(Difference listings)
◆ ◆ ◆ ◆

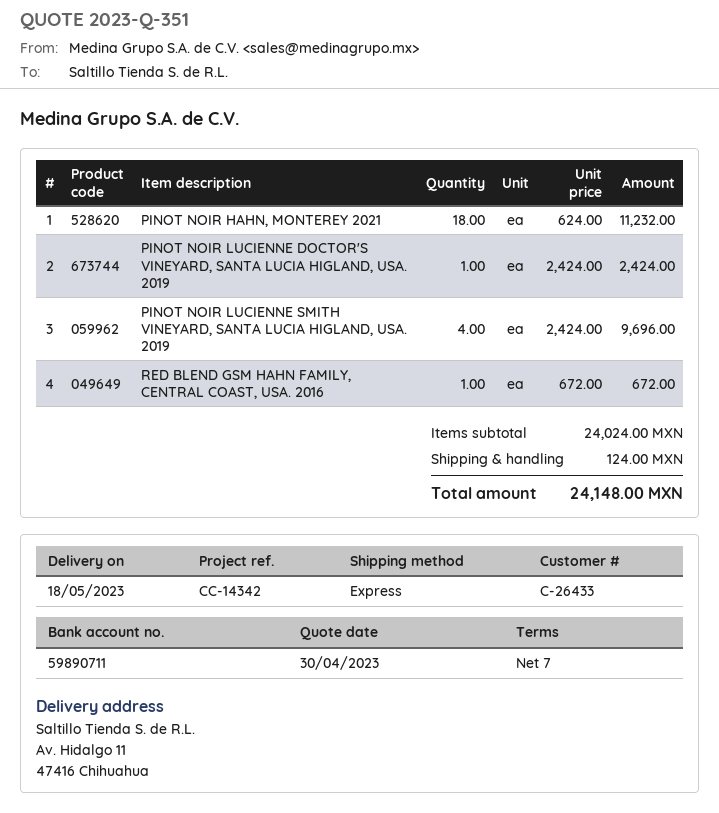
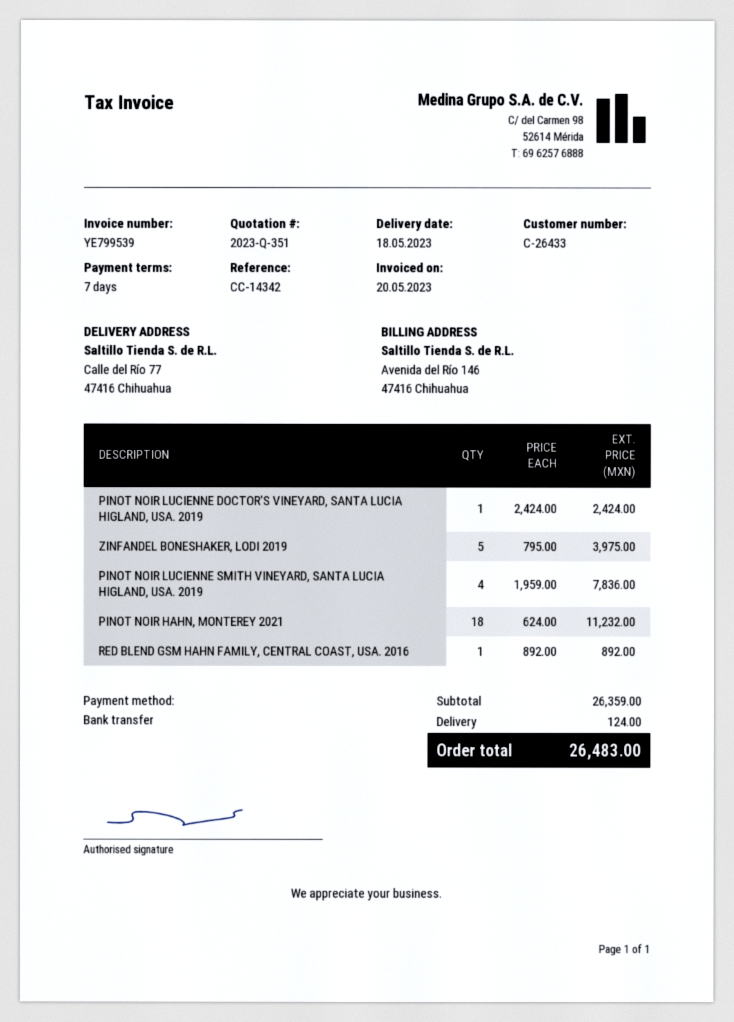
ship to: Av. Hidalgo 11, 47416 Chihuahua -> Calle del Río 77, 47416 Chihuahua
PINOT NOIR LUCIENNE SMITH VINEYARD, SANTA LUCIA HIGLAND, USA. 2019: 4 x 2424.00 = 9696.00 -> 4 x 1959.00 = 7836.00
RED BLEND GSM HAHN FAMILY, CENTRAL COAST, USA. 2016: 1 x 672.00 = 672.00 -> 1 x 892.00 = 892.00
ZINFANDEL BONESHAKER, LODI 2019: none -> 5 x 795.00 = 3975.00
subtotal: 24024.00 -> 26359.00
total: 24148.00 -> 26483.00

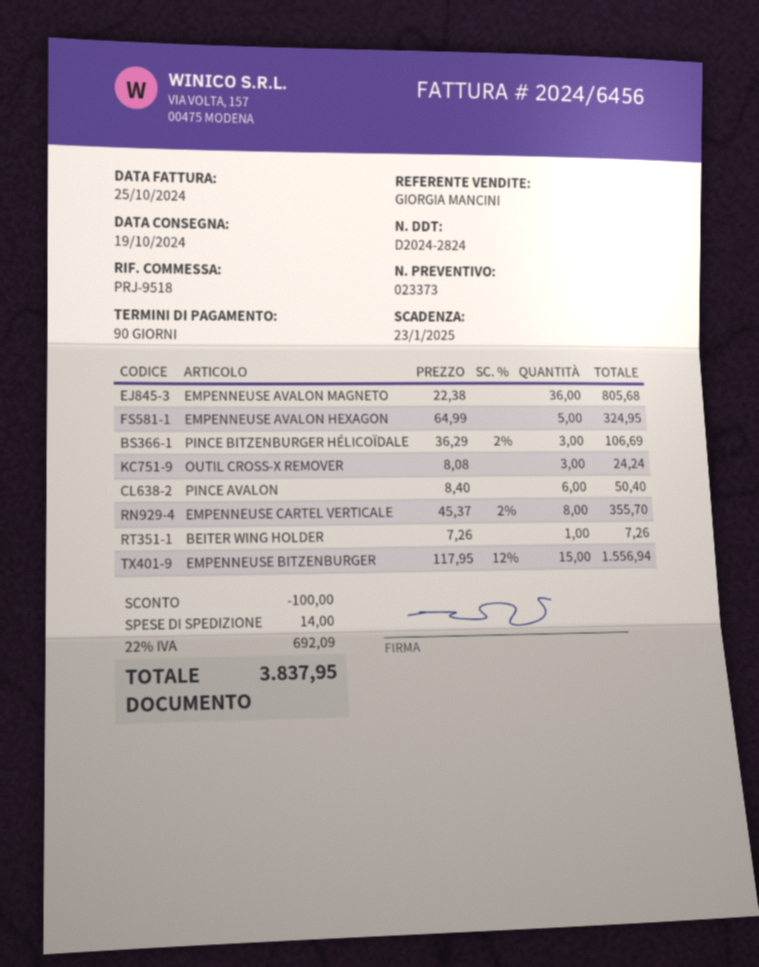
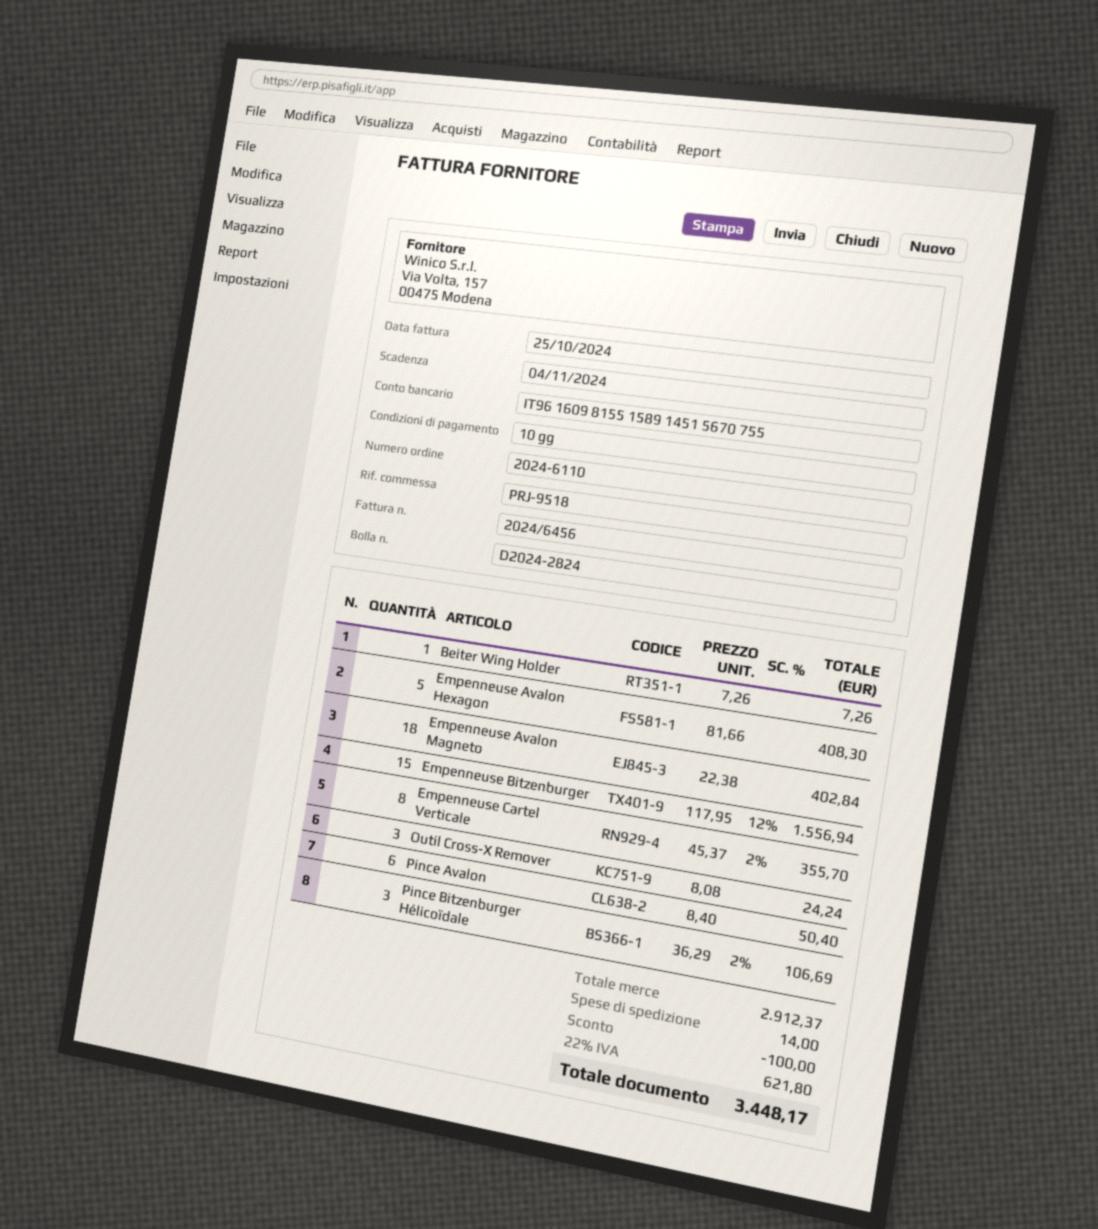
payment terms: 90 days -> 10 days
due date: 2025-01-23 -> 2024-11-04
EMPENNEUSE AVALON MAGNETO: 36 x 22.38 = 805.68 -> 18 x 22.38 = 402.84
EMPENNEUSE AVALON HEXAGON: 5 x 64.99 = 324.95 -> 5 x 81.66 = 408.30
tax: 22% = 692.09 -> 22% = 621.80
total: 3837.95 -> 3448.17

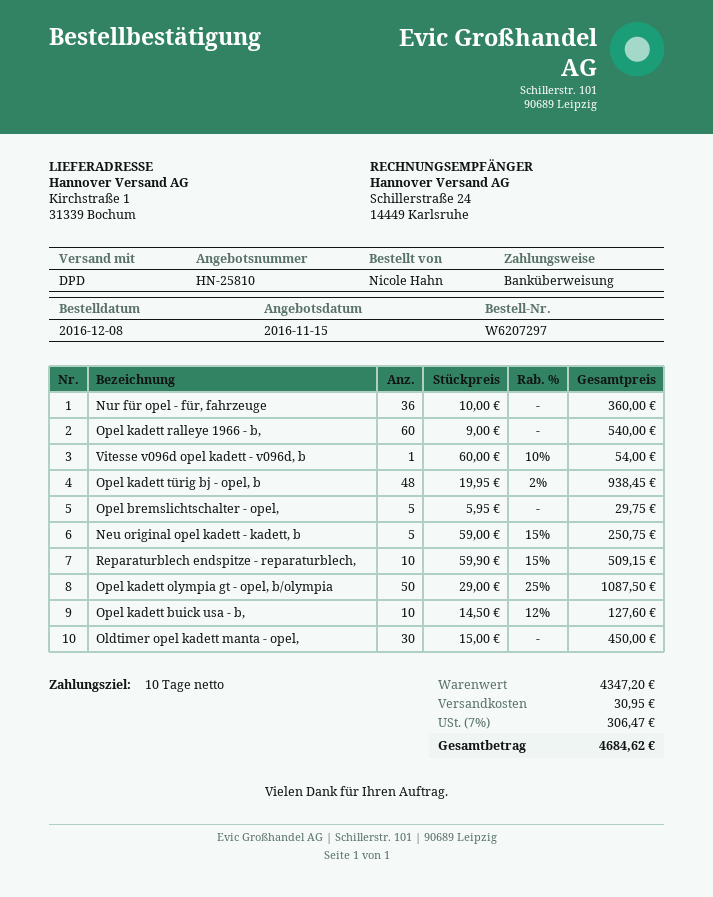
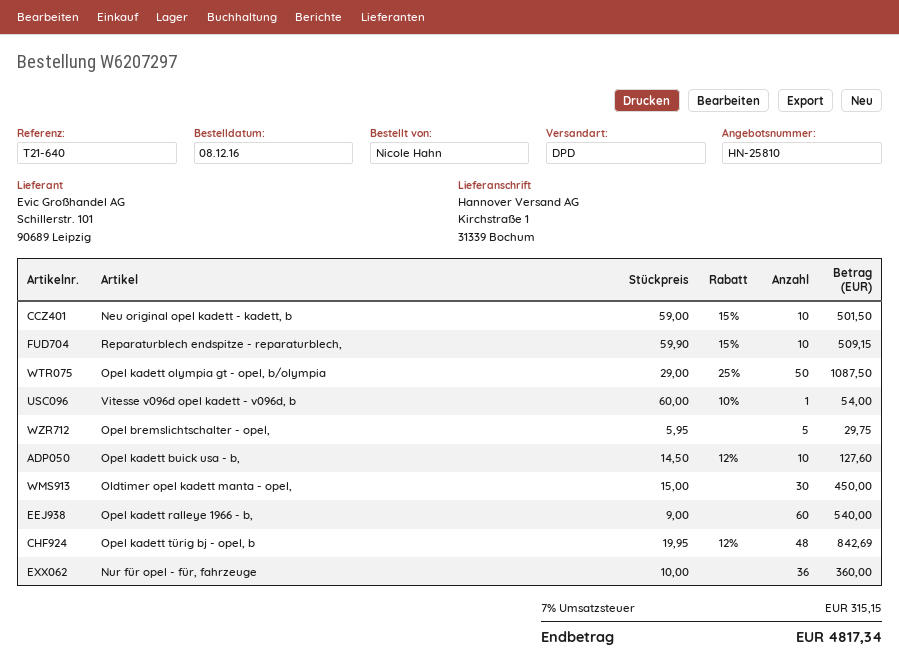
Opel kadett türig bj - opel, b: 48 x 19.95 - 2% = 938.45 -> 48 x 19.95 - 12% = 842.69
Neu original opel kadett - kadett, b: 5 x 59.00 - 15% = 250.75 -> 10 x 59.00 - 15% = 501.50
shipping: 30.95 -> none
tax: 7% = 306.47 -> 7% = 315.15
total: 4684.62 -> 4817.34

◆ ◆ ◆ ◆

#### Work instructions:
Your answer must consist of the entries, unchanged, with no pictures in it.

#### Reply:
ship to: Av. Hidalgo 11, 47416 Chihuahua -> Calle del Río 77, 47416 Chihuahua
PINOT NOIR LUCIENNE SMITH VINEYARD, SANTA LUCIA HIGLAND, USA. 2019: 4 x 2424.00 = 9696.00 -> 4 x 1959.00 = 7836.00
RED BLEND GSM HAHN FAMILY, CENTRAL COAST, USA. 2016: 1 x 672.00 = 672.00 -> 1 x 892.00 = 892.00
ZINFANDEL BONESHAKER, LODI 2019: none -> 5 x 795.00 = 3975.00
subtotal: 24024.00 -> 26359.00
total: 24148.00 -> 26483.00

payment terms: 90 days -> 10 days
due date: 2025-01-23 -> 2024-11-04
EMPENNEUSE AVALON MAGNETO: 36 x 22.38 = 805.68 -> 18 x 22.38 = 402.84
EMPENNEUSE AVALON HEXAGON: 5 x 64.99 = 324.95 -> 5 x 81.66 = 408.30
tax: 22% = 692.09 -> 22% = 621.80
total: 3837.95 -> 3448.17

Opel kadett türig bj - opel, b: 48 x 19.95 - 2% = 938.45 -> 48 x 19.95 - 12% = 842.69
Neu original opel kadett - kadett, b: 5 x 59.00 - 15% = 250.75 -> 10 x 59.00 - 15% = 501.50
shipping: 30.95 -> none
tax: 7% = 306.47 -> 7% = 315.15
total: 4684.62 -> 4817.34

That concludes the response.